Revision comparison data

..........

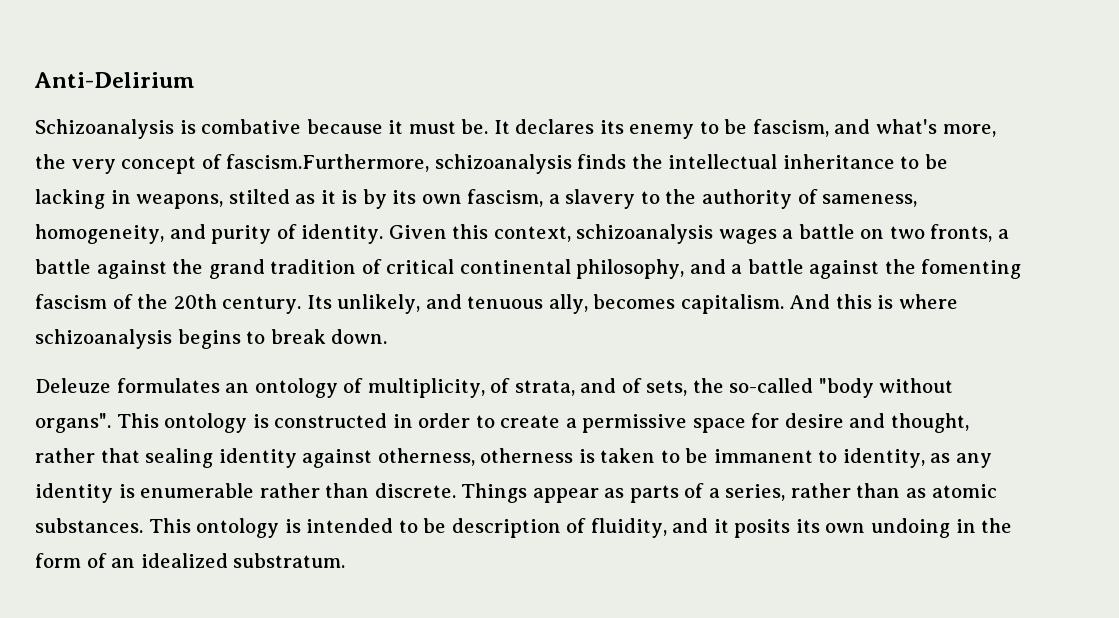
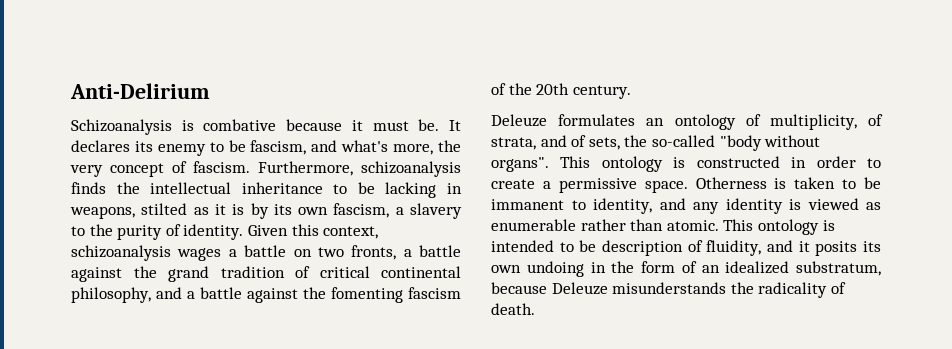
[226,154,430,172] fascism.Furthermore, -> [193,161,353,176] fascism. Furthermore,
[702,189,918,209] [35,224,206,244] authority of sameness, homogeneity, and -> (113, 230) none
[306,294,959,314] [35,329,388,349] Its unlikely, and tenuous ally, becomes capitalism. And this is where schizoanalysis begins to break down. -> (631, 92) none
[692,413,970,433] [35,448,574,468] space for desire and thought, rather that sealing identity against otherness, otherness -> [644,177,767,193] space. Otherness
[930,453,951,463] as -> [659,198,686,210] and
(135, 491) none -> [807,198,881,210] viewed as
[374,483,997,503] [35,518,143,533] discrete. Things appear as parts of a series, rather than as atomic substances. -> [666,220,719,231] atomic.
[233,553,346,568] substratum. -> [796,261,881,276] [491,282,846,298] [491,303,535,315] substratum, because Deleuze misunderstands the radicality of death.

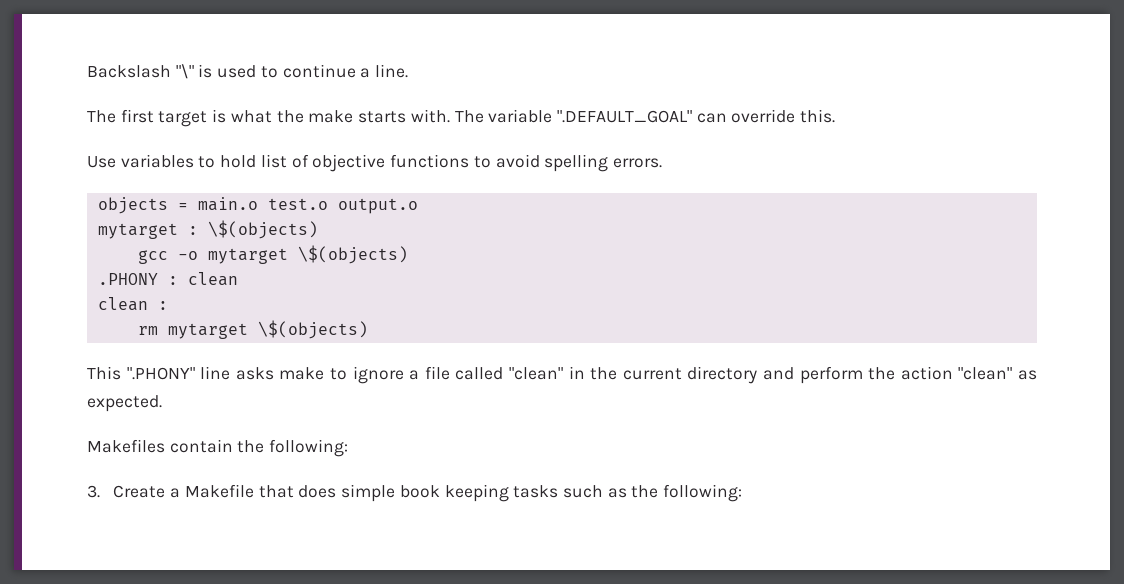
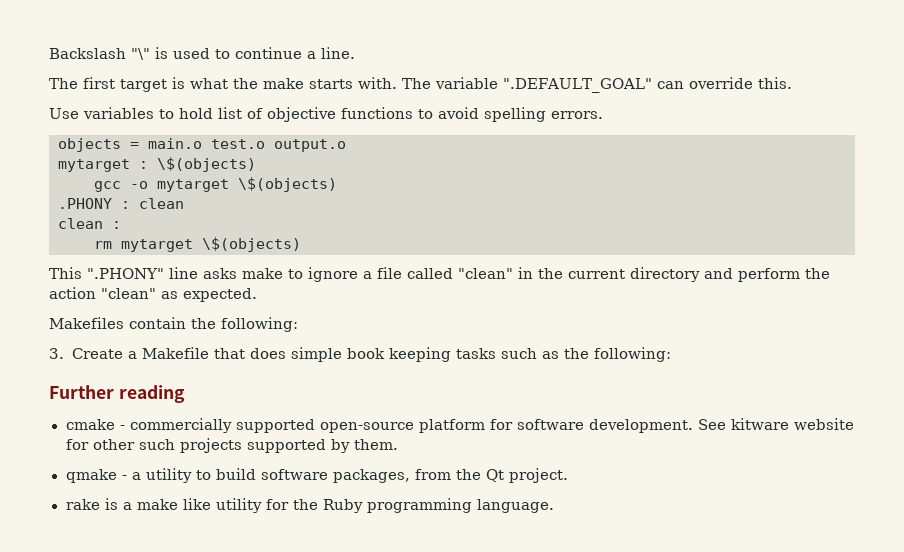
(743, 493) none -> [49,385,185,403] [65,418,854,433] [65,438,398,453] [65,468,568,483] [65,498,554,513] // Further reading // cmake - commercially supported open-source platform for software development. See kitware website for other such projects supported by them. // qmake - a utility to build software packages, from the Qt project. // rake is a make like utility for the Ruby programming language.

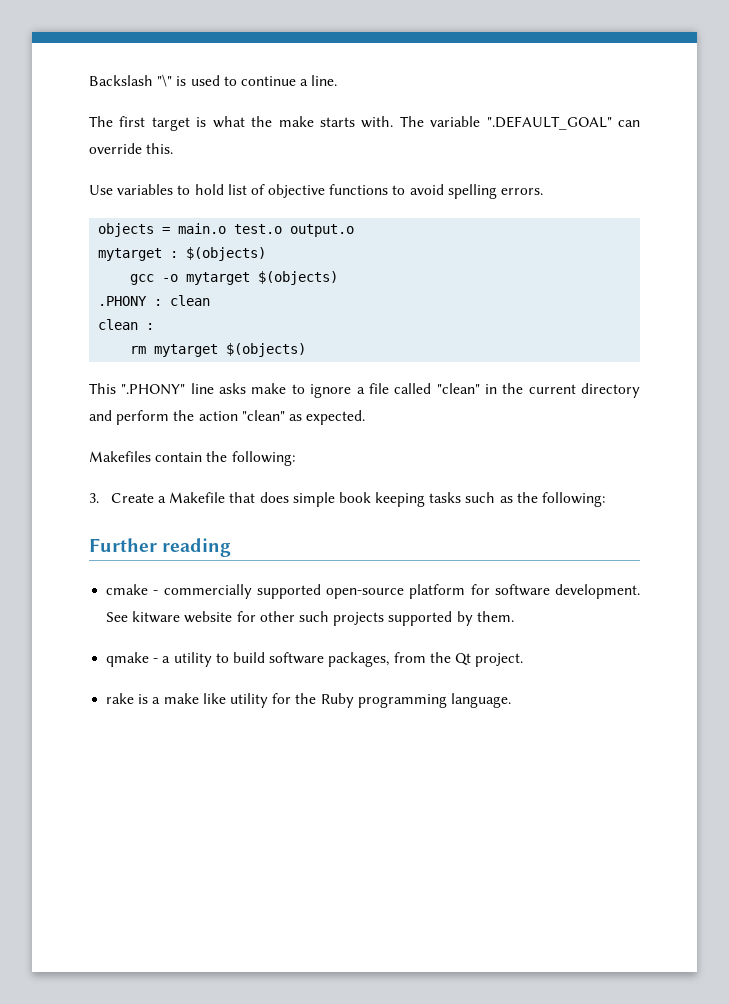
[157,157,256,172] \$(objects) -> [186,247,267,261] $(objects)
[238,177,337,192] \$(objects) -> [258,271,339,285] $(objects)
[202,237,301,252] \$(objects) -> [226,343,307,357] $(objects)

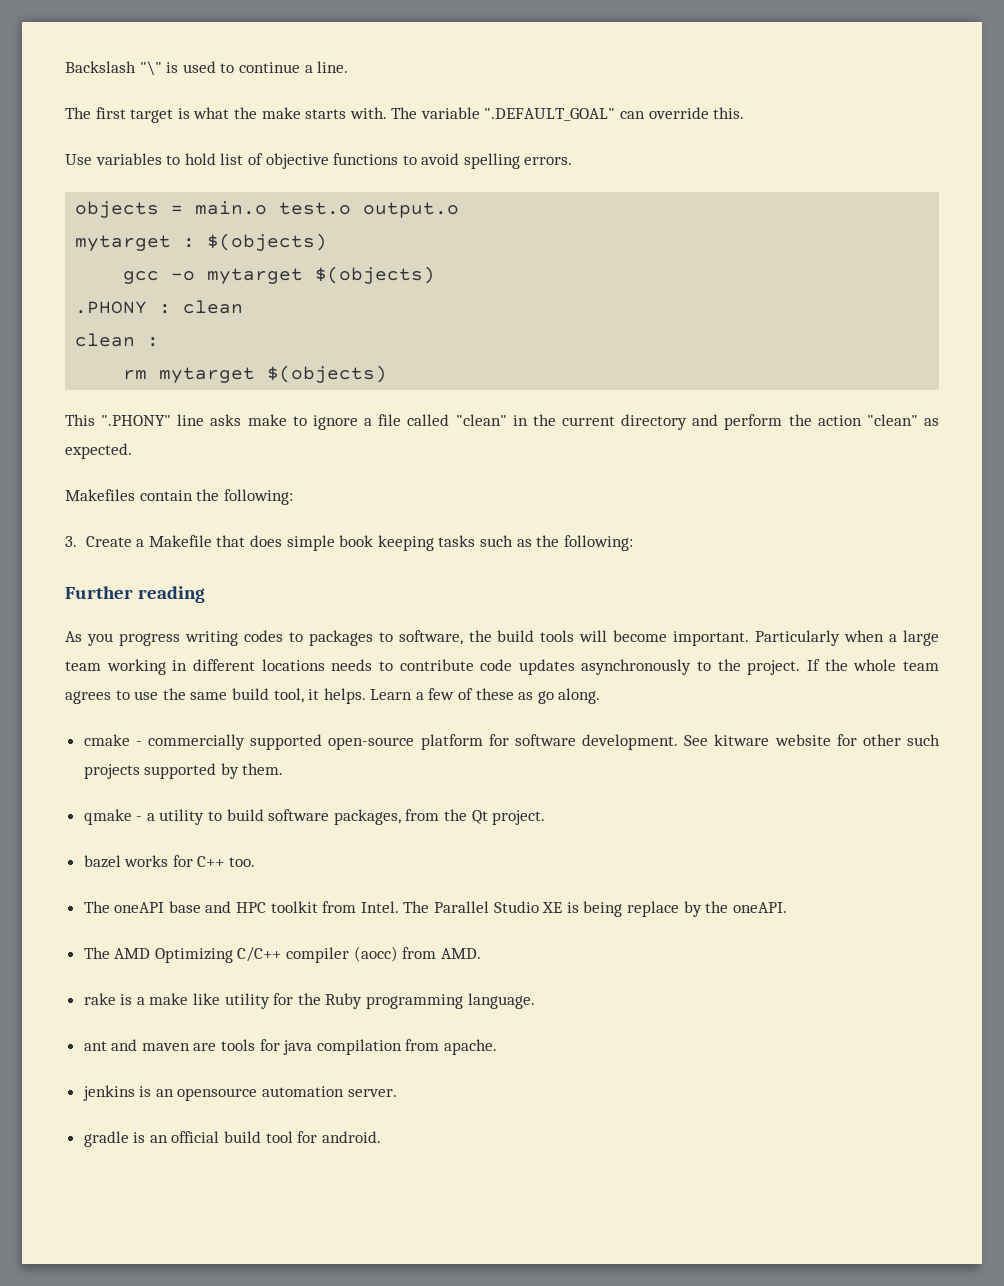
(232, 547) none -> [65,630,940,646] [65,659,939,675] [65,688,601,704] // As you progress writing codes to packages to software, the build tools will become important. Particularly when a large team working in different locations needs to contribute code updates asynchronously to the project. If the whole team agrees to use the same build tool, it helps. Learn a few of these as go along.
(524, 660) none -> [83,855,256,868] [83,901,787,917] [83,946,481,963] // bazel works for C++ too. // The oneAPI base and HPC toolkit from Intel. The Parallel Studio XE is being replace by the oneAPI. // The AMD Optimizing C/C++ compiler (aocc) from AMD.
(511, 700) none -> [83,1039,498,1055] [82,1085,397,1101] [83,1131,381,1147] // ant and maven are tools for java compilation from apache. // jenkins is an opensource automation server. // gradle is an official build tool for android.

..........

◆ What needs to be done: Leave the pictures out, and transcribe each of the records exactly.

◆ Response area:
[226,154,430,172] fascism.Furthermore, -> [193,161,353,176] fascism. Furthermore,
[702,189,918,209] [35,224,206,244] authority of sameness, homogeneity, and -> (113, 230) none
[306,294,959,314] [35,329,388,349] Its unlikely, and tenuous ally, becomes capitalism. And this is where schizoanalysis begins to break down. -> (631, 92) none
[692,413,970,433] [35,448,574,468] space for desire and thought, rather that sealing identity against otherness, otherness -> [644,177,767,193] space. Otherness
[930,453,951,463] as -> [659,198,686,210] and
(135, 491) none -> [807,198,881,210] viewed as
[374,483,997,503] [35,518,143,533] discrete. Things appear as parts of a series, rather than as atomic substances. -> [666,220,719,231] atomic.
[233,553,346,568] substratum. -> [796,261,881,276] [491,282,846,298] [491,303,535,315] substratum, because Deleuze misunderstands the radicality of death.

(743, 493) none -> [49,385,185,403] [65,418,854,433] [65,438,398,453] [65,468,568,483] [65,498,554,513] // Further reading // cmake - commercially supported open-source platform for software development. See kitware website for other such projects supported by them. // qmake - a utility to build software packages, from the Qt project. // rake is a make like utility for the Ruby programming language.

[157,157,256,172] \$(objects) -> [186,247,267,261] $(objects)
[238,177,337,192] \$(objects) -> [258,271,339,285] $(objects)
[202,237,301,252] \$(objects) -> [226,343,307,357] $(objects)

(232, 547) none -> [65,630,940,646] [65,659,939,675] [65,688,601,704] // As you progress writing codes to packages to software, the build tools will become important. Particularly when a large team working in different locations needs to contribute code updates asynchronously to the project. If the whole team agrees to use the same build tool, it helps. Learn a few of these as go along.
(524, 660) none -> [83,855,256,868] [83,901,787,917] [83,946,481,963] // bazel works for C++ too. // The oneAPI base and HPC toolkit from Intel. The Parallel Studio XE is being replace by the oneAPI. // The AMD Optimizing C/C++ compiler (aocc) from AMD.
(511, 700) none -> [83,1039,498,1055] [82,1085,397,1101] [83,1131,381,1147] // ant and maven are tools for java compilation from apache. // jenkins is an opensource automation server. // gradle is an official build tool for android.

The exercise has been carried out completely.